Should You Avoid Buying Frozen Meats At The Grocery Store?
Frozen food still gets a bad rap despite how much we rely on it, and frozen meat at the grocery store probably has one of the worst reputations. While people might not fret over vegetables or baked goods coming out of the freezer, when it comes to protein, customers want the best quality available. For most people that means fresh meat — ideally coming right from the butcher counter, with frozen meat relegated to budget-level desperation. But the pros and cons of frozen meat are a lot more complicated than that, and depending on certain factors, it's not something you should be actively avoiding.

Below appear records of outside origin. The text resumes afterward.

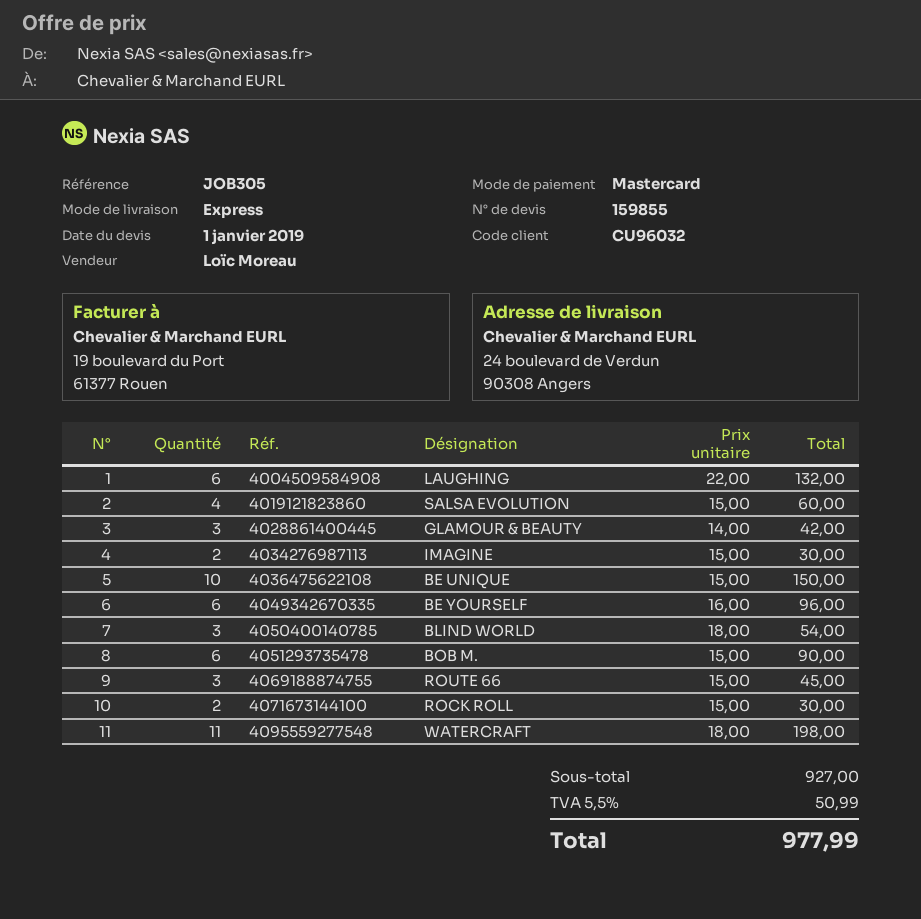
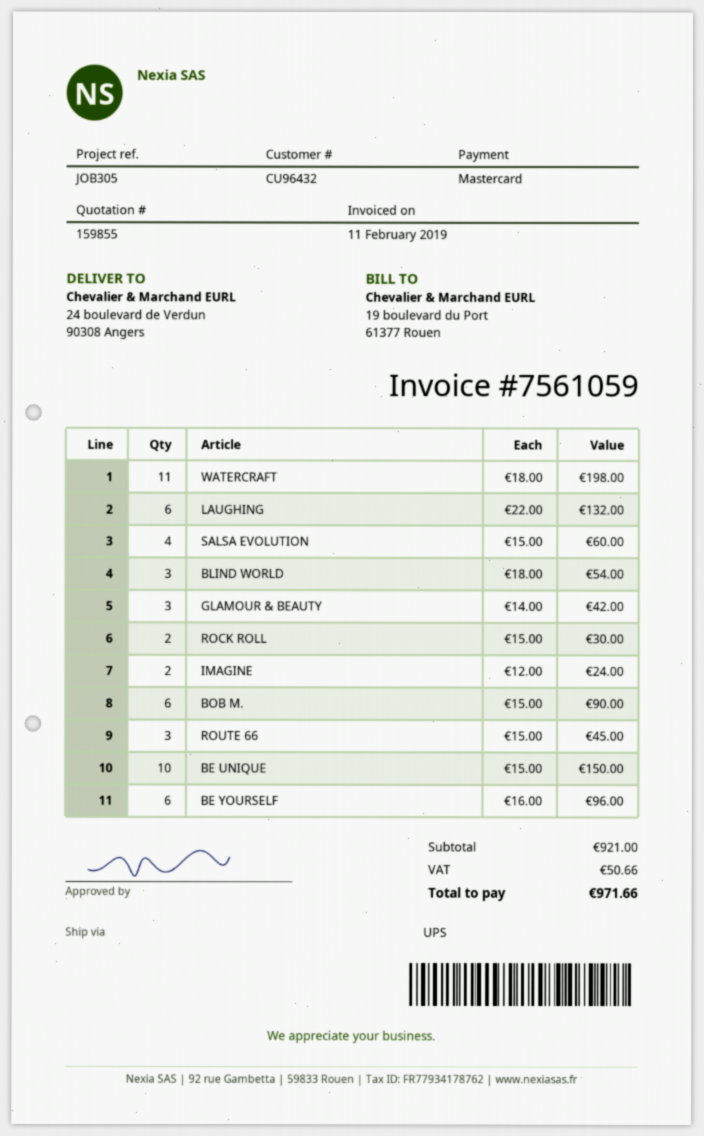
customer number: CU96032 -> CU96432
shipping method: express -> UPS
IMAGINE: 2 x 15.00 = 30.00 -> 2 x 12.00 = 24.00
subtotal: 927.00 -> 921.00
tax: 50.99 -> 50.66
total: 977.99 -> 971.66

First off, from a nutritional standpoint frozen food isn't any worse than fresh, and sometimes it can be better. Like other once fresh ingredients, meat gets frozen not long after being harvested, and the process of freezing actually preserves vitamins and nutrients at their peak. Meanwhile, raw meat can be sitting around at a grocery store for days. During that time its nutritional value slowly degrades. Unless you can be sure your meat is fresh from the farm and sold very quickly, frozen meat can actually be healthier.
The exact same process applies to taste. Steak, chicken, and pork frozen at the peak of flavor will retain that same flavor once they are thawed, while fresh meat will lose its flavor as it sits out waiting to be purchased. While the freshest of fresh meat will taste better than meat that's frozen, the difference isn't significant.

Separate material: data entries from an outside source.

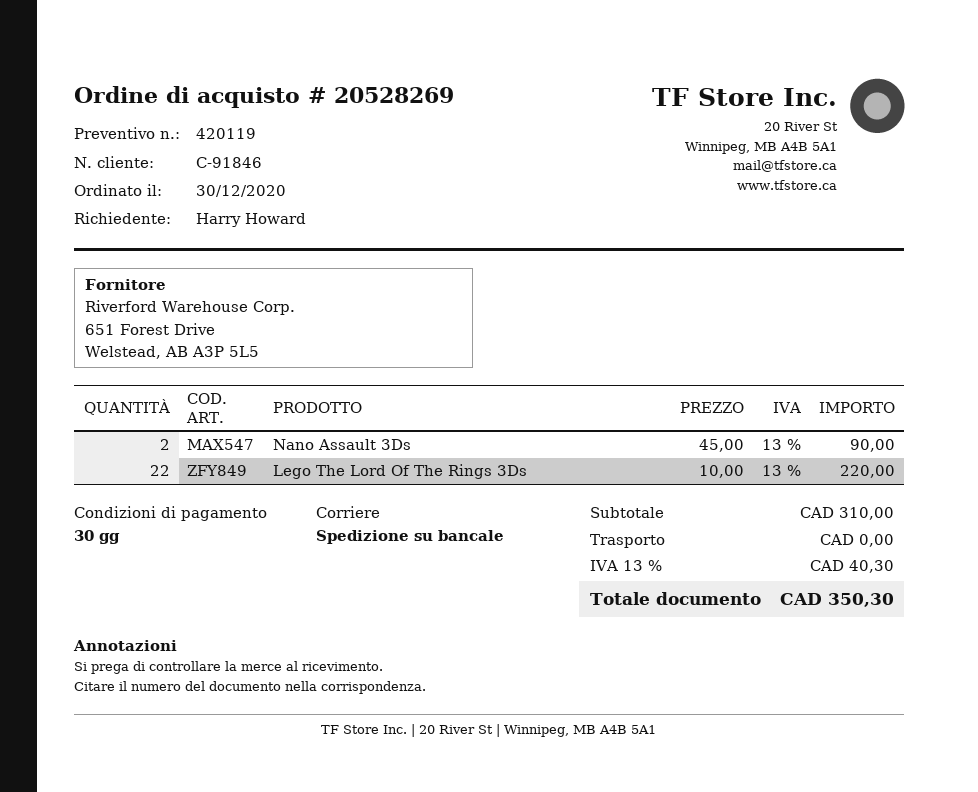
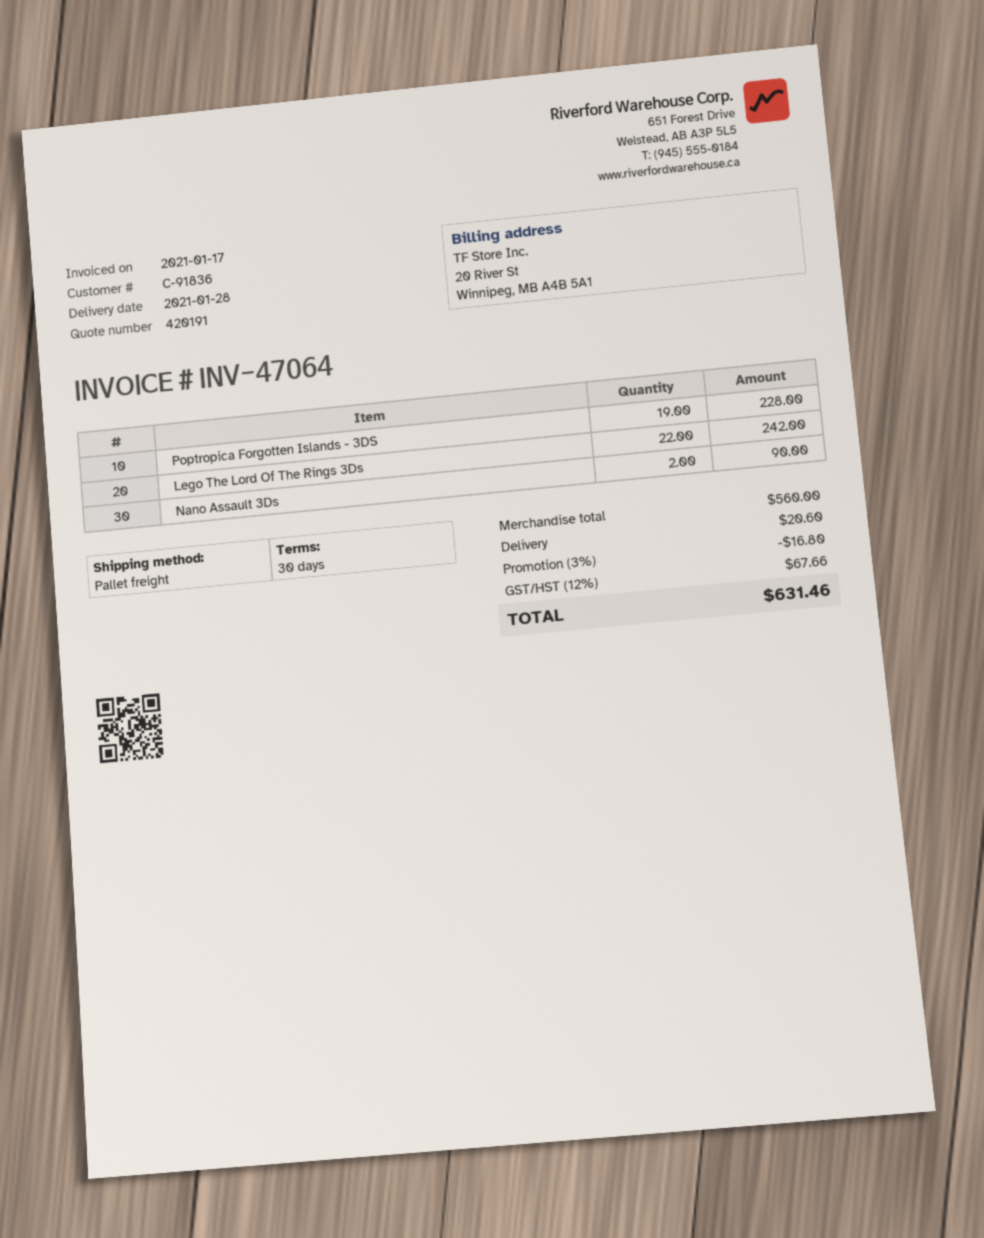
quote number: 420119 -> 420191
customer number: C-91846 -> C-91836
Lego The Lord Of The Rings 3Ds: 22 for 220.00 -> 22 for 242.00
Poptropica Forgotten Islands - 3DS: none -> 19 for 228.00
subtotal: 310.00 -> 560.00
discount: none -> 3% = 16.80
shipping: 0.00 -> 20.60
tax: 13% = 40.30 -> 12% = 67.66
total: 350.30 -> 631.46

Frozen meat can be just as tasty and healthy as fresh
There is one important caveat to your meal retaining its quality: meat must be frozen and packaged properly. The best quality frozen meat is flash frozen, and stored in air-tight, vacuum-sealed packaging. Otherwise ice crystals can form that damage the meat and lead to many of the quality issues associated with frozen food. When ice crystals form inside frozen meat, they expand the liquid and rupture the meat's cells. This negatively affects the texture.

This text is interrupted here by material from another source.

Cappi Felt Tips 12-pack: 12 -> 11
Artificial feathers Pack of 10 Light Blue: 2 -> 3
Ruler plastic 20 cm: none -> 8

To avoid these issues, look for meat where the cuts are individually sealed and have been flash frozen, which will often be advertised on the label. If your meat just says "frozen," you can often spot the signs of freezer burn when products are not packaged well. Stick to meat that's frozen right, and you should barely be able to tell the difference once it's cooked. In fact you might even be impressed by how good it is.
The only other thing to concern yourself with is thawing frozen properly at home. For the best quality, always thaw your meat slowly by letting it sit in the fridge overnight or longer. Other quicker methods can be safe, but may result in a loss of moisture. Do that with well-frozen meat and what you are working with might as well be fresh.